DATA —

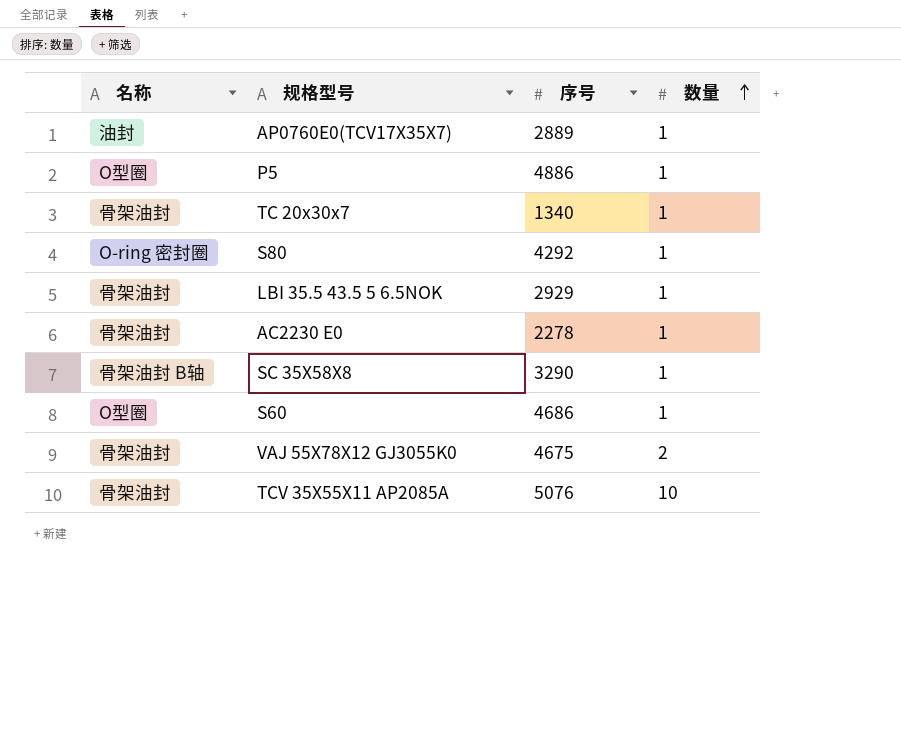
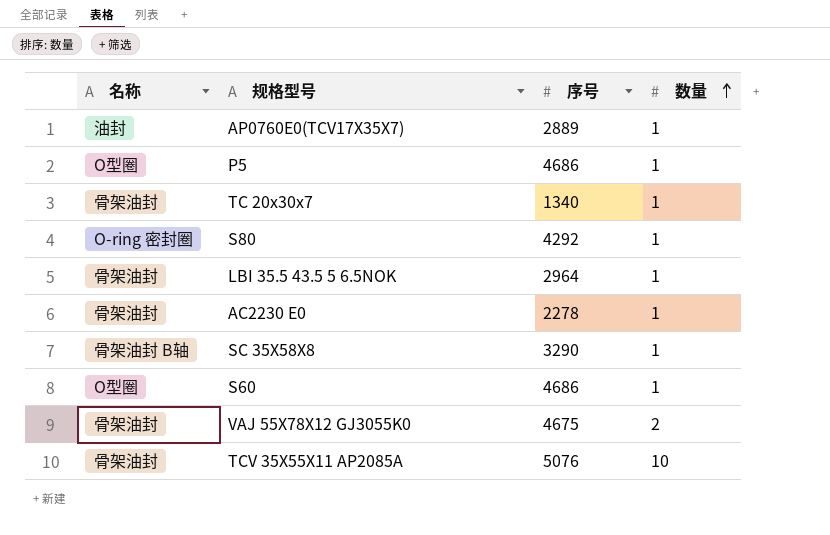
P5 | 序号: 4886 -> 4686
LBI 35.5 43.5 5 6.5NOK | 序号: 2929 -> 2964

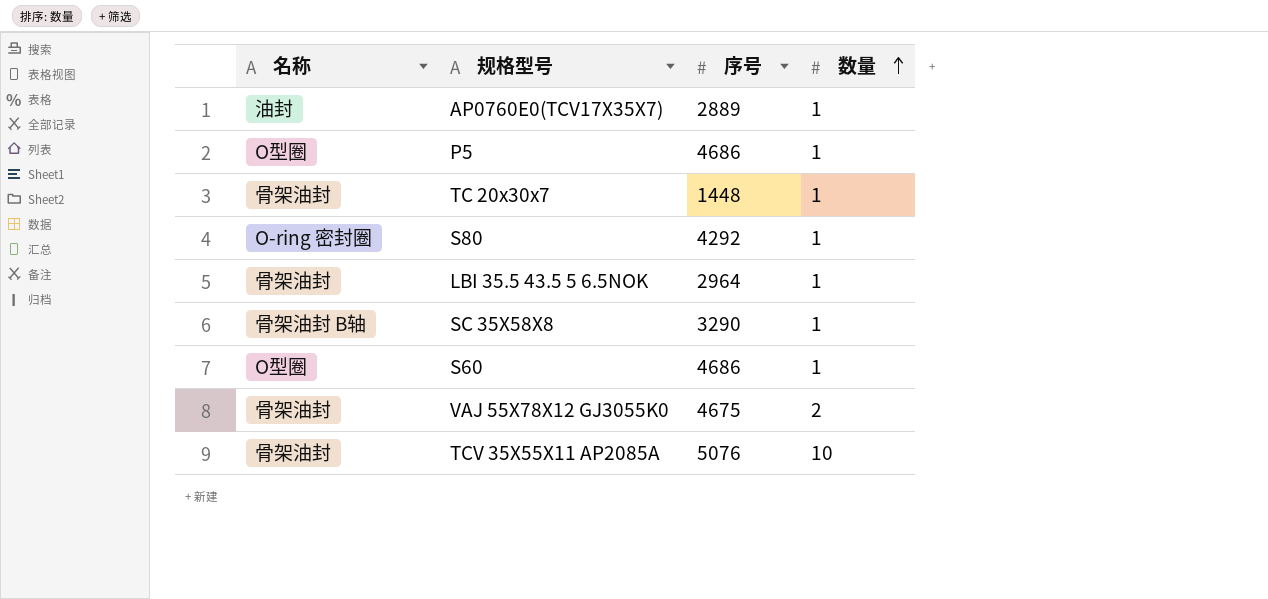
row AC2230 E0: 骨架油封 | 2278 | 1 -> none
TC 20x30x7 | 序号: 1340 -> 1448

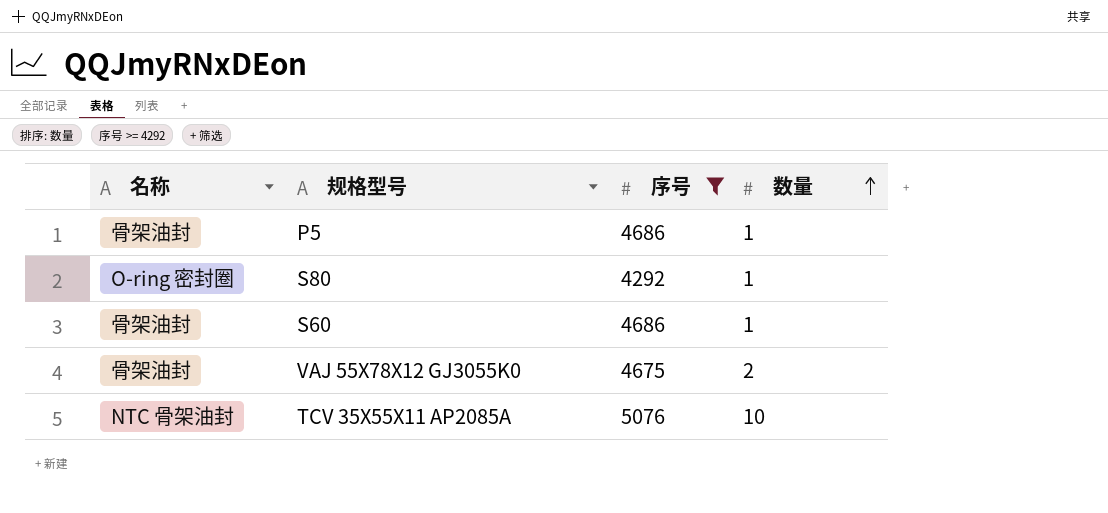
filter: none -> 序号 >= 4292
P5 | 名称: O型圈 -> 骨架油封
S60 | 名称: O型圈 -> 骨架油封
TCV 35X55X11 AP2085A | 名称: 骨架油封 -> NTC 骨架油封

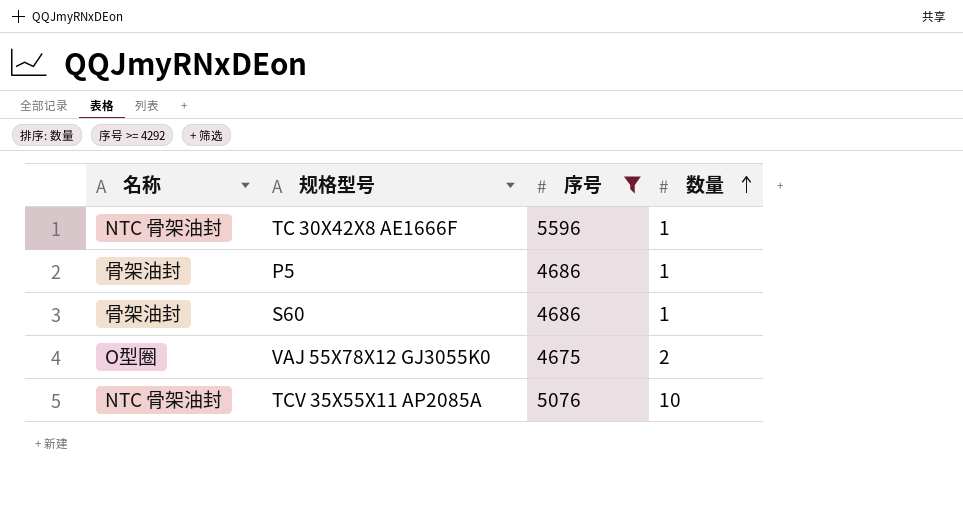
row S80: O-ring 密封圈 | 4292 | 1 -> none
row TC 30X42X8 AE1666F: none -> NTC 骨架油封 | 5596 | 1
VAJ 55X78X12 GJ3055K0 | 名称: 骨架油封 -> O型圈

BRIEF — The lines to copy run from the one with "filter: none -> 序号 >= 4292" through the end of the material. Write them out exactly, leaving out the pictures.

EXPECTED OUTPUT —
filter: none -> 序号 >= 4292
P5 | 名称: O型圈 -> 骨架油封
S60 | 名称: O型圈 -> 骨架油封
TCV 35X55X11 AP2085A | 名称: 骨架油封 -> NTC 骨架油封

row S80: O-ring 密封圈 | 4292 | 1 -> none
row TC 30X42X8 AE1666F: none -> NTC 骨架油封 | 5596 | 1
VAJ 55X78X12 GJ3055K0 | 名称: 骨架油封 -> O型圈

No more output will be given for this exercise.